KPK Harap RUU KUHP Perkuat Pemberantasan Korupsi

BERBAGI
Foto : Juru Bicara KPK, Febri Diansyah, di gedung KPK/suara.com

Jakarta, thetanjungpuratimes.com – Komisi Pemberantasan Korupsi (KPK) berharap Rancangan Undang-undang Kitab Undang-undang Hukum Pidana (RUU KUHP) memperkuat pemberantasan korupsi di Indonesia. Harapan itu disampaikan KPK menyusul kembali masuknya RUU KUHP dalam program legislasi nasional 2018 yang akan dibahas bersama 20 RUU prioritas lainnya. Pembahasan RUU ini sudah diajukan pemerintah ke DPR pada Desember 2012 lalu, namun hingga kini belum juga rampung.

“Prinsip dasarnya RUU KUHP yang akan dihasilkan nanti sebaiknya tentu harus memperkuat upaya pemberantasan korupsi,” kata juru bicara KPK, Febri Diansyah saat dikonfirmasi, Selasa (30/1/2018).

Menurutnya, penguatan upaya pemberantasan korupsi ini salah satunya dengan memasukan sejumlah norma dalam United Nation Convention Anticorruption yang telah diratifikasi Indonesia melalui Undang-undang nomor 7 tahun 2006. Tak hanya soal tindak pidana di sektor swasta yang telah masuk dalam draf RUU KUHP, KPK juga berharap KUHP mengakomodir sejumlah norma lainnya dalam UNCAC seperti perdagangan, pengaruh suap terhadap pejabat publik asing, dan memperkaya diri sendiri secara tidak sah.

“Termasuk apa yang sudah kita ratifikasi dalam UNCAC tersebut, tentu akan maksimal jika ditangani oleh KPK, Kepolisian, dan Kejaksaan secara bersama-sama,” katanya.

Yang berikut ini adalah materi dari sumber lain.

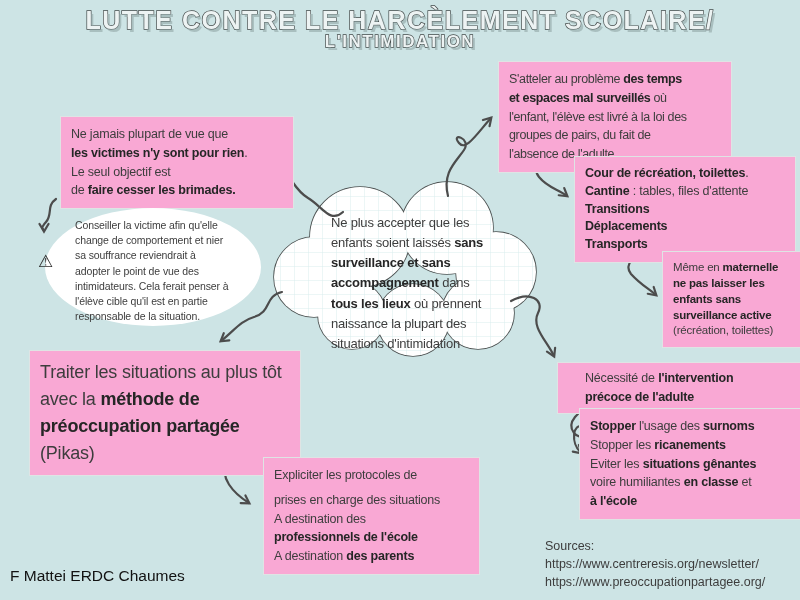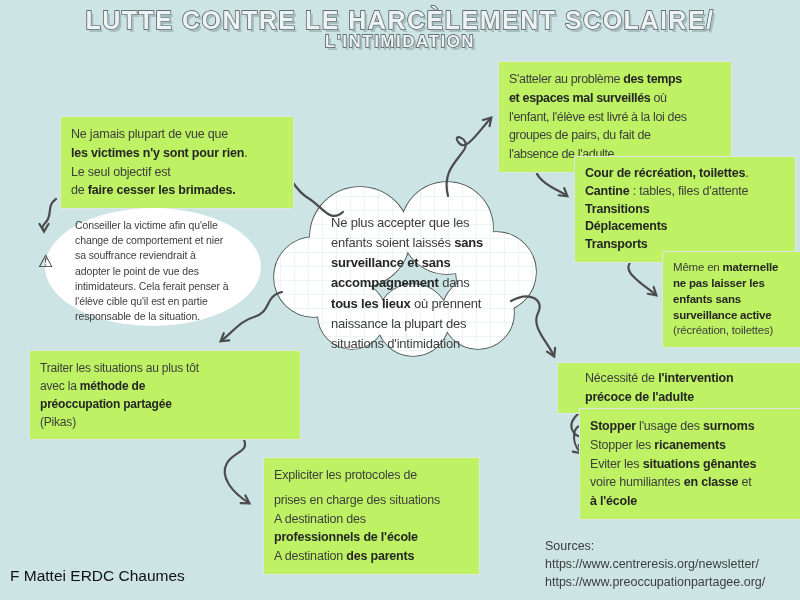"S'atteler au problème des temps" .box { background: #bef264 -> #f9a8d4 }
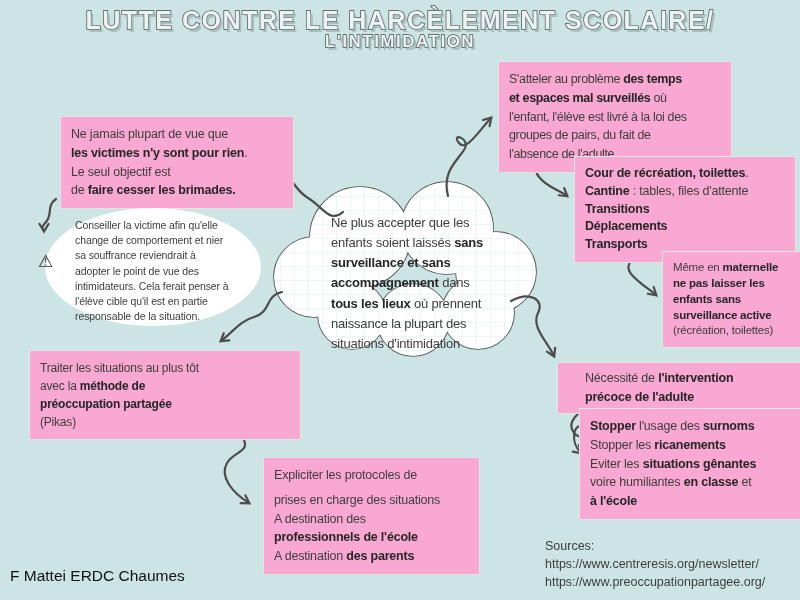"Traiter les situations au plus" #traiter { font-size: 12px -> 18px }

Febri mengatakan, harapan agar KUHP dapat memperkuat pemberantasan korupsi dengan mengakomodasi norma-norma UNCAC telah disampaikan KPK saat rapat dengan Kemkumham ataupun DPR. Namun, dirinya mengaku, KPK belum mendapat undangan dari DPR untuk turut membahas draf RUU KUHP.

“Saya cek ke Biro Hukum belum menerima undangan untuk ikut dalam proses pembahasan tersebut,” kata Febri.